I glance at Callahan who’s now writing notes in his notebook. His grip on his pen is tight and his jaw is clenched.

“It’s not like it’s their fault,” I try to console, but Mila shakes her head.

“They could have refused. My father has said there are secrets deeper than any of us could imagine, and that’s the reason he refused to teach here. He’s learned a lot on his own and while he didn’t know all that you have taught us, the histories taught here are wrong.”

“The only reason your father couldn’t is because high fae cannot lie,” the creepy shifter interjects. “You have to be invited in to be a professor at Syngenia and high fae would never be approached.”

“That’s not the point,” Mila spits.

“It is.” And while I keep my voice low and calm I release just a bit of my aura to shut them all up. “It is when they had a blood witch forcing blood oaths.”

Asher leans further onto the table to look past Jullia at me. “You can’t force a blood oath. That’s the whole point of them, you have to truly want whatever it is being sworn.”

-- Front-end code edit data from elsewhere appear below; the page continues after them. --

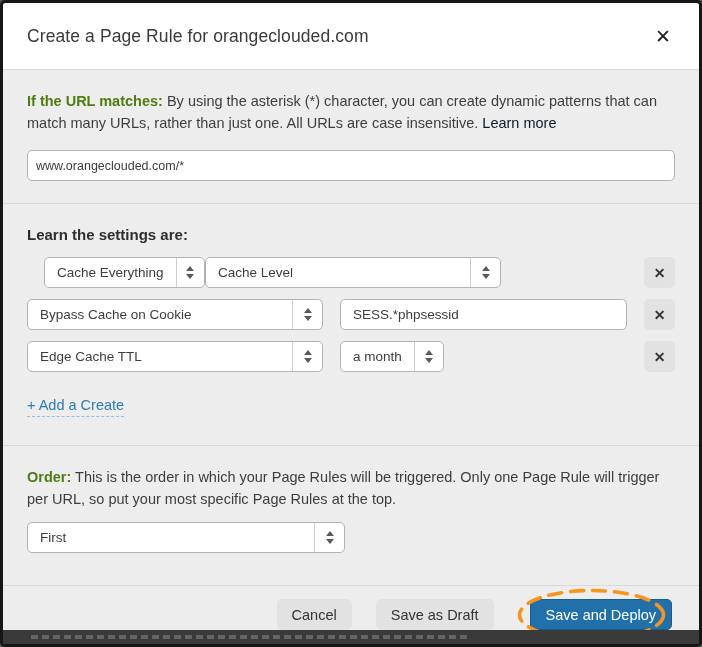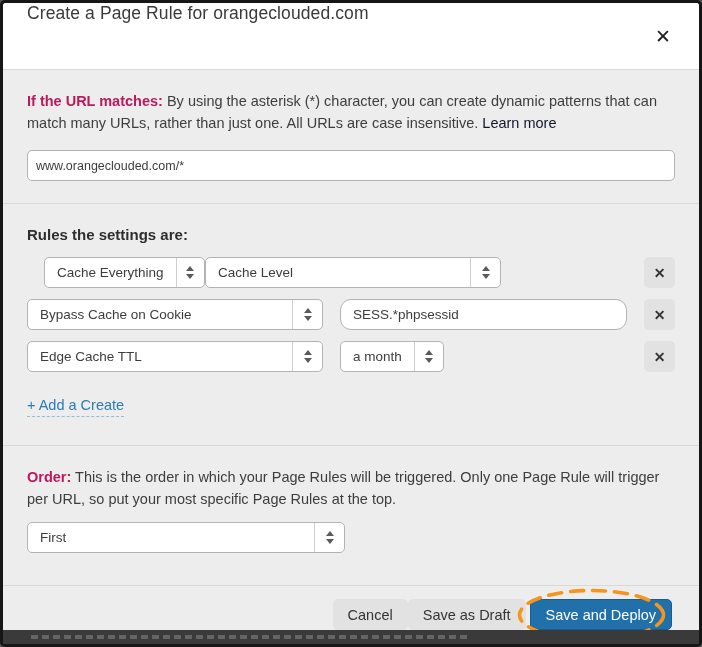"Create a Page Rule for" .modal-header { align-items: none -> center }
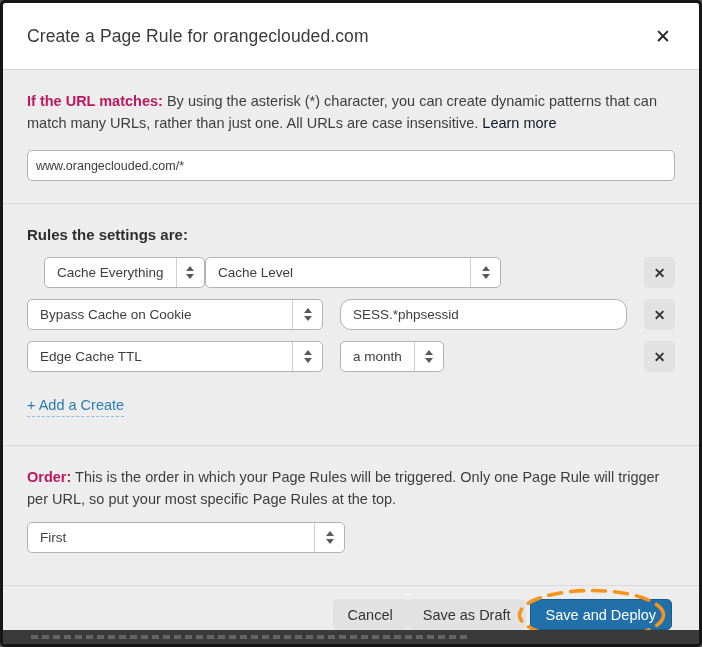"If the URL matches:" .para strong { color: #be185d -> #4d7c0f }
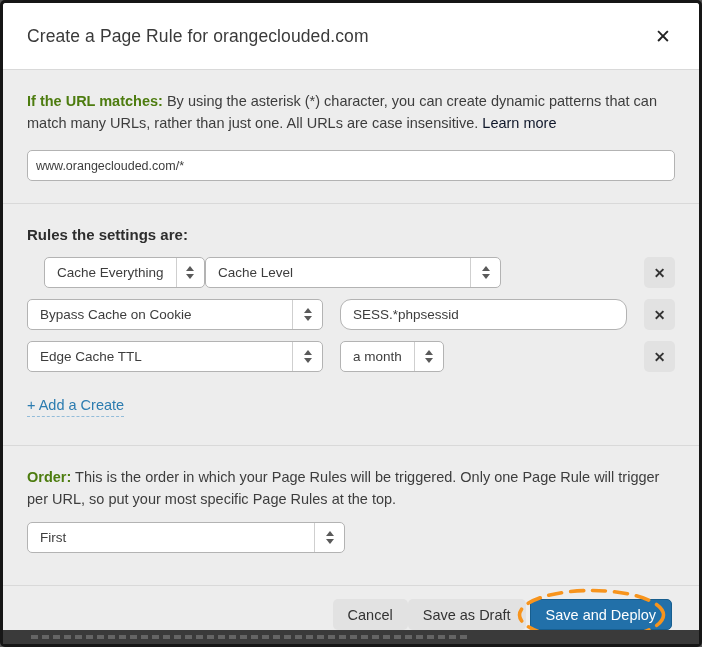"Rules the settings are:" h2.settings-heading { text: Rules -> Learn }
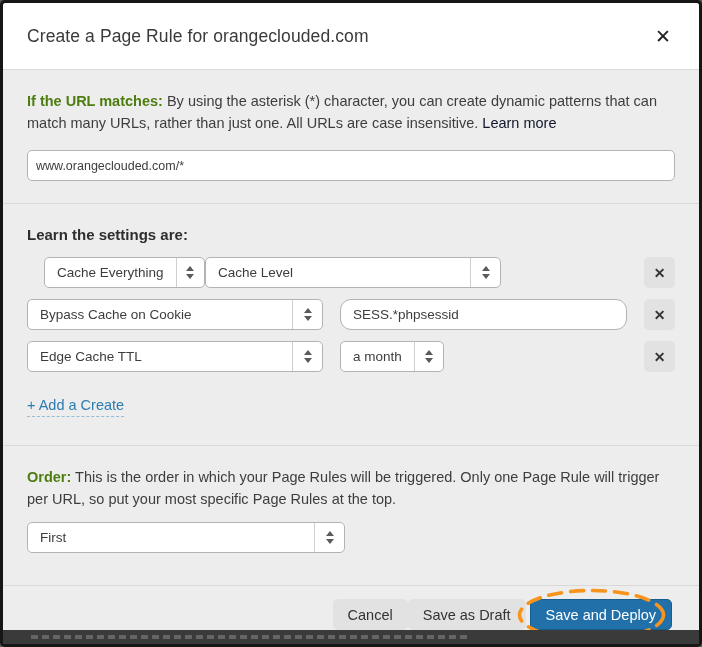"SESS.*phpsessid" .val-input { border-radius: 11px -> 5px }
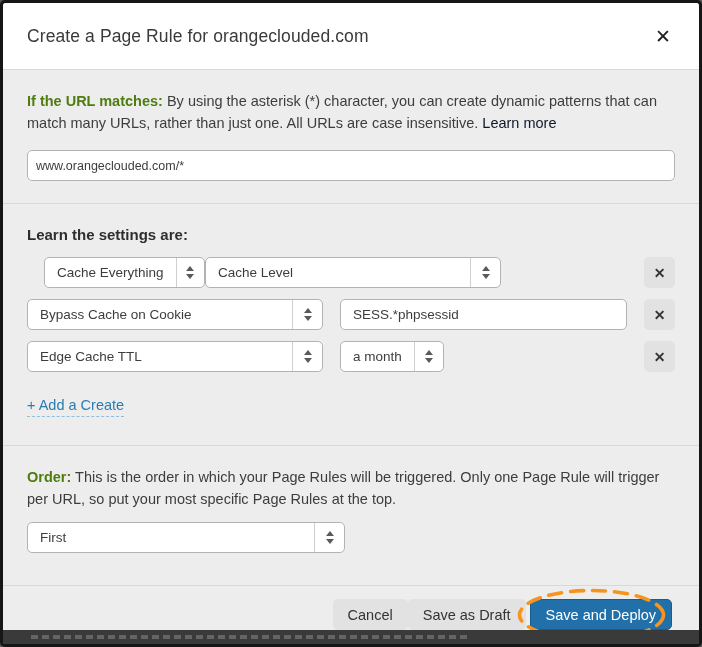"Cancel" .sec-footer { gap: 0 -> 24px }
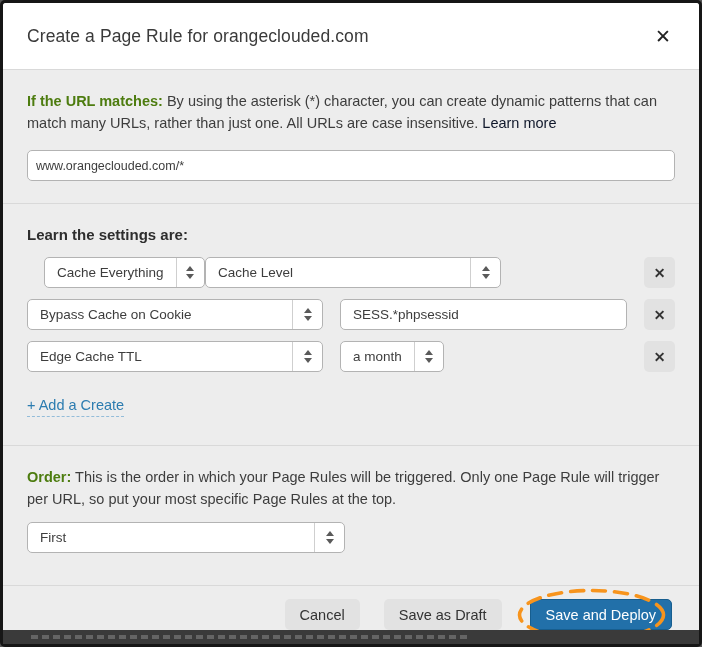"Save and Deploy" .deploy-wrap { margin-left: 4px -> 12px }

“No, you cannot force a blood oath because you do not have the needed blood art or primordial blood.”

A hush falls over the room and I feel a presence behind me. It hums. And my blood begins humming with it.

No.

“One twin died,” I whisper, going as still as possible so I can concentrate within. “The other was forgotten. That’s how the War of Gods ended.”

“What do mean primordial blood?”

I don’t know who asked it because I’ve shut my eyes and I’m trying really hard to ignore that hum.

“Locklyn was her immortal name, her true name taken and making her, who was a goddess, cursed to the life of a blood witch. A twisted mockery because blood is how the gods can be killed and yet she as a blood witch could do nothing for those that made her true form forgotten.”